Let us hear the late Mr. Bagehot on the matter, for, assuredly, he could not be accused of under-estimating the ability of English capitalists: “The partners had great estates which had mostly been made in the business. They still derive an immense income from it. Yet in six years they lost all their own wealth, sold the business to the company, and then lost a large part of the company’s capital. And these losses were made in a manner so reckless and so foolish that one would think a child who had lent money in the city of London would have lent it better.” Yet it was in the power of these sapient nincompoops to break the Bank of England, to occasion such a desperate panic throughout the country, and to injure the credit of Great Britain abroad to such an extent that positively the Foreign Secretary at the time was impelled to send a circular to all our ambassadors abroad, in order to assure foreigners that the bottom had not fallen out of our island – whose total wealth, according to Mr. Robert Giffen, then amounted, to £6,100,000,000.

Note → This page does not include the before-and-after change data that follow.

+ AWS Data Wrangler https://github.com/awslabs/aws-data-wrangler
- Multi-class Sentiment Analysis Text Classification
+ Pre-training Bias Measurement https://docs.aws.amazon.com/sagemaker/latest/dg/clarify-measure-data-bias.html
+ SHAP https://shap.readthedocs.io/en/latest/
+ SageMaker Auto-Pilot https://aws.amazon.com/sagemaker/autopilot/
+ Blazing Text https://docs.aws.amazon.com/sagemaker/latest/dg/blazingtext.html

What renders the whole thing more mysterious to those who do not look below the surface, and more absurd to those who do, is the fact that the Bank of England had, by common consent, an exceedingly good reserve when Messrs. Overend, Gurney & Co.’s suspension took place – that reserve being then, as it is to-day, the only real reserve retained by the greatest commercial city to carry on the greatest commercial transactions for the international business of the world. But the transactions of the firm of Overencl, Gurney & Co. were so extensive, bills drawn on them had such universal currency, that nobody knew what might be the end of their breakdown, and consequently, bankers, bill-brokers, merchants, rushed pell-mell to the Bank of England to secure to themselves the means of meeting their acceptances, and carrying on their business. Cash or notes were alone legal tender in discharge of debts, and those who wanted to keep their heads above water, as the tidal wave of general distrust swept on, were compelled, as usual, to obtain advances on the best securities they could get “Ma foi j’ai v4eu,” said the man who was asked what he had been doing during the French Revolution. “Ma foi j’ai vecu,” might have replied many a man of business who was still carrying on his daily round of duty a few days after that memorable 10th May, 1866.

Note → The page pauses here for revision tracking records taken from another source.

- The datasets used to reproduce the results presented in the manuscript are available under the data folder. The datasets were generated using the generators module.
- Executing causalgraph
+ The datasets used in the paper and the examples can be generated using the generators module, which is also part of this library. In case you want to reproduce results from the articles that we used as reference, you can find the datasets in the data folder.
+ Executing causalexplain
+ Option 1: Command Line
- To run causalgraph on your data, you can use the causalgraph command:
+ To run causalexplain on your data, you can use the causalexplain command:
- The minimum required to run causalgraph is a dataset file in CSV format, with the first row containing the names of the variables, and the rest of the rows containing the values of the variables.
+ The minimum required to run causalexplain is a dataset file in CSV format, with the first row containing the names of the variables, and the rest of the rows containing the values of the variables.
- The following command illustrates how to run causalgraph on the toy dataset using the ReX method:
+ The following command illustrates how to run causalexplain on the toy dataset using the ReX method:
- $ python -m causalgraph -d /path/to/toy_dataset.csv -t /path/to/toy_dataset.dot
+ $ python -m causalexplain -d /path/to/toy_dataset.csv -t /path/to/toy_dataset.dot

The Bank of England did its best to check the panic, and advanced £4,000,000 in hot haste on stocks, bills, and any good security. But all to no purpose. The banking department ran down to £3,000,000, and then, for the third time in two-and-twenty years, the Bank Act was suspended, relief was given by degrees, and the panic rapidly subsided.

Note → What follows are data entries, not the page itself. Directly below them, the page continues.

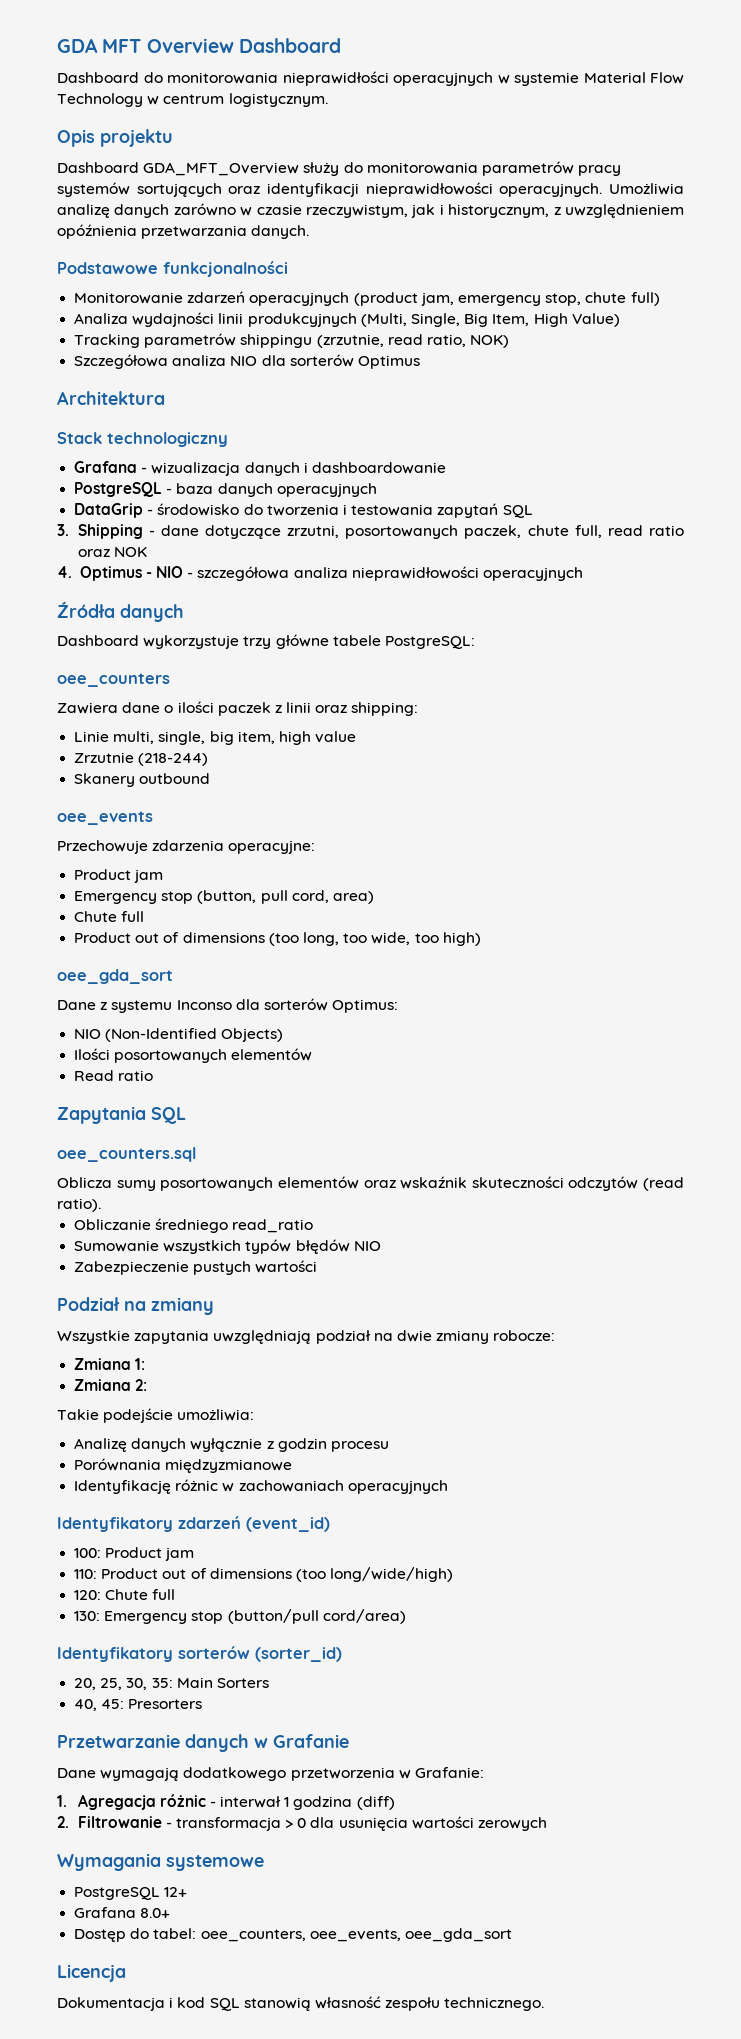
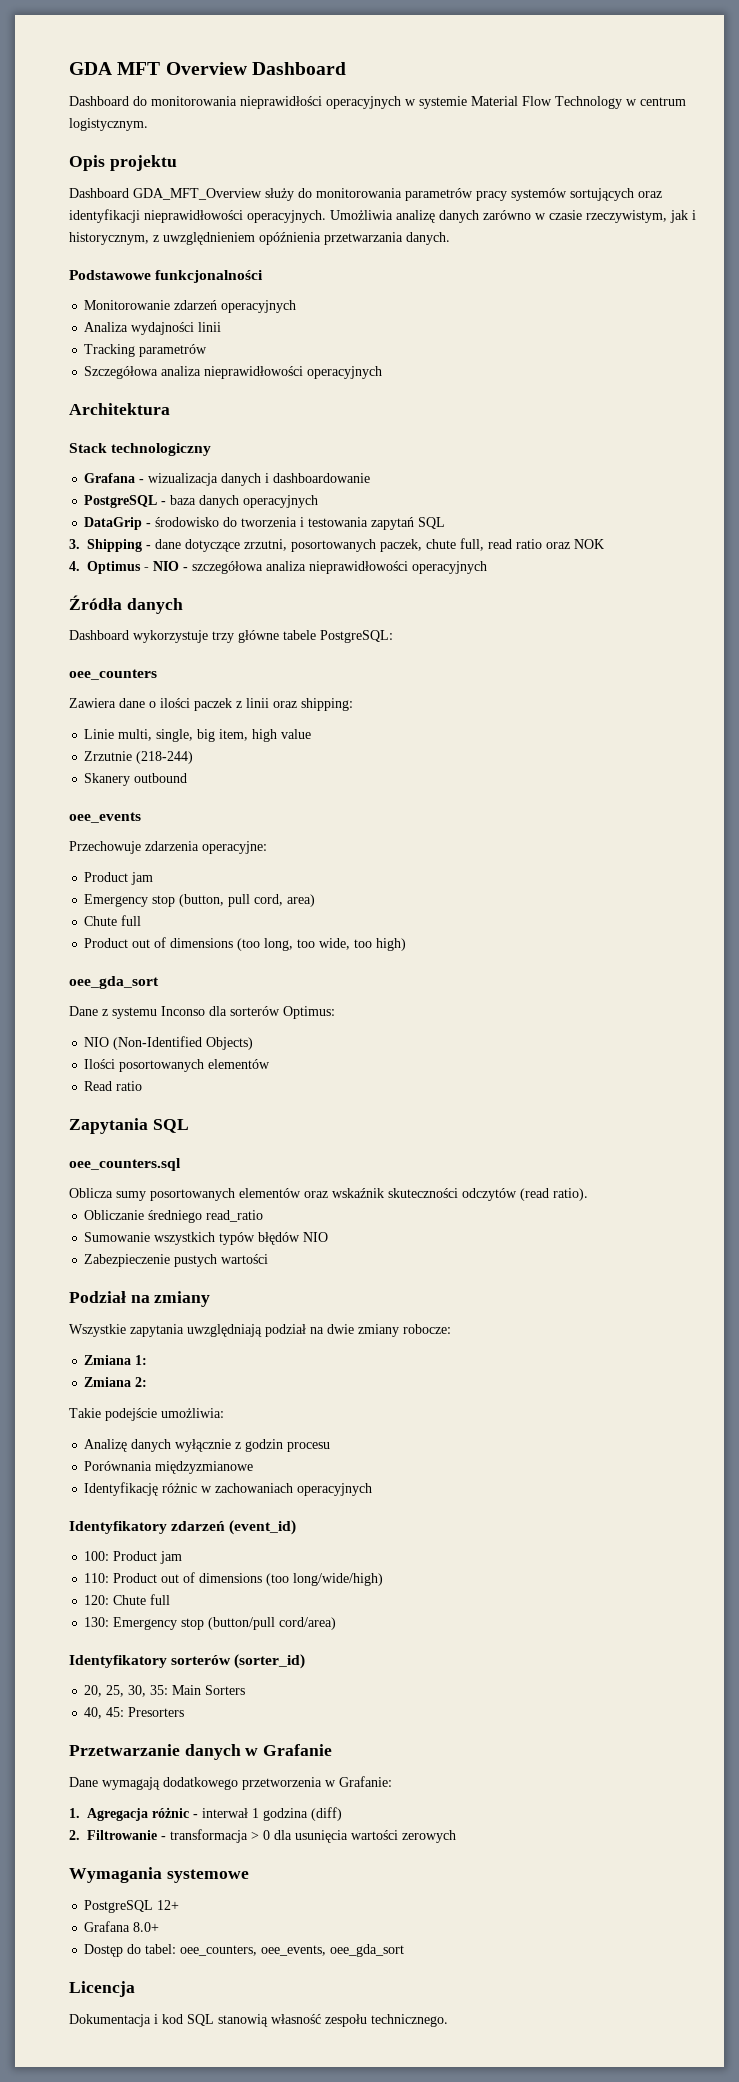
- Monitorowanie zdarzeń operacyjnych (product jam, emergency stop, chute full)
- Analiza wydajności linii produkcyjnych (Multi, Single, Big Item, High Value)
- Tracking parametrów shippingu (zrzutnie, read ratio, NOK)
- Szczegółowa analiza NIO dla sorterów Optimus
+ Monitorowanie zdarzeń operacyjnych
+ Analiza wydajności linii
+ Tracking parametrów
+ Szczegółowa analiza nieprawidłowości operacyjnych

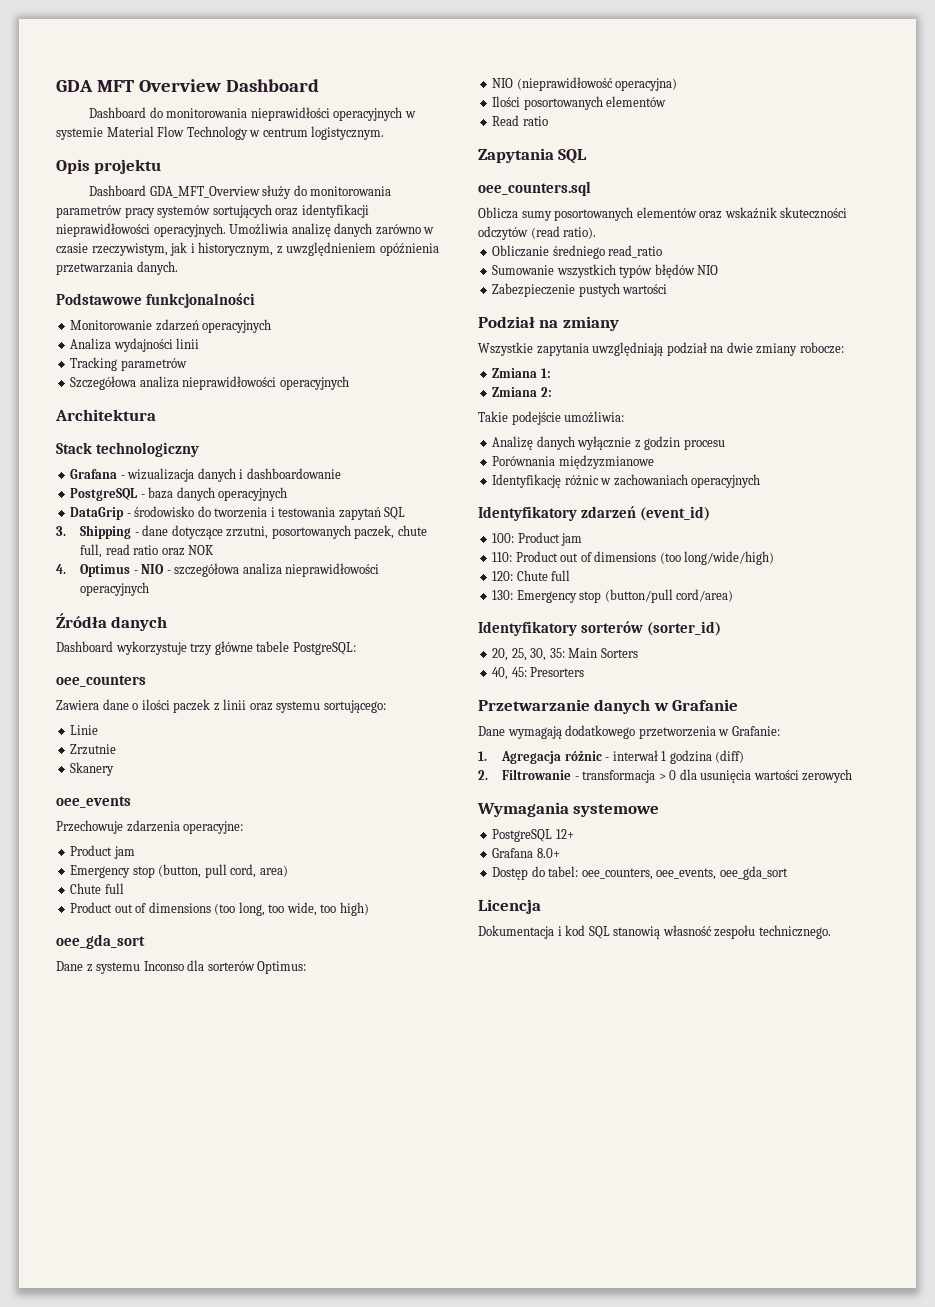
- Zawiera dane o ilości paczek z linii oraz shipping:
+ Zawiera dane o ilości paczek z linii oraz systemu sortującego:
- Linie multi, single, big item, high value
+ Linie
- Zrzutnie (218-244)
+ Zrzutnie
- Skanery outbound
+ Skanery
- NIO (Non-Identified Objects)
+ NIO (nieprawidłowość operacyjna)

But those who contend that this was merely a currency crisis overlook what went before, and that which followed after. Overend, Gurney & Co.’s failure brought down with it many smaller firms. One hundred and eighty companies were wound up in a few months. And to take one trade only, the cotton trade, not until 1870 did the factories of Lancashire work on the same scale as they had worked ten years before in 1860; though at the time of the crisis a perceptible improvement had begun. The same phenomena of glut and stagnation were again to be noted, and the consequences to English credit on the Continent have already been spoken of.

It is a singular comment on this Overend & Gurney crisis of 1866 that the partner in the firm who was more than any other responsible for their ruin, but who retired before the firm was converted into a Limited Company, should only just (1891) have died worth £1,000,000 in personal property!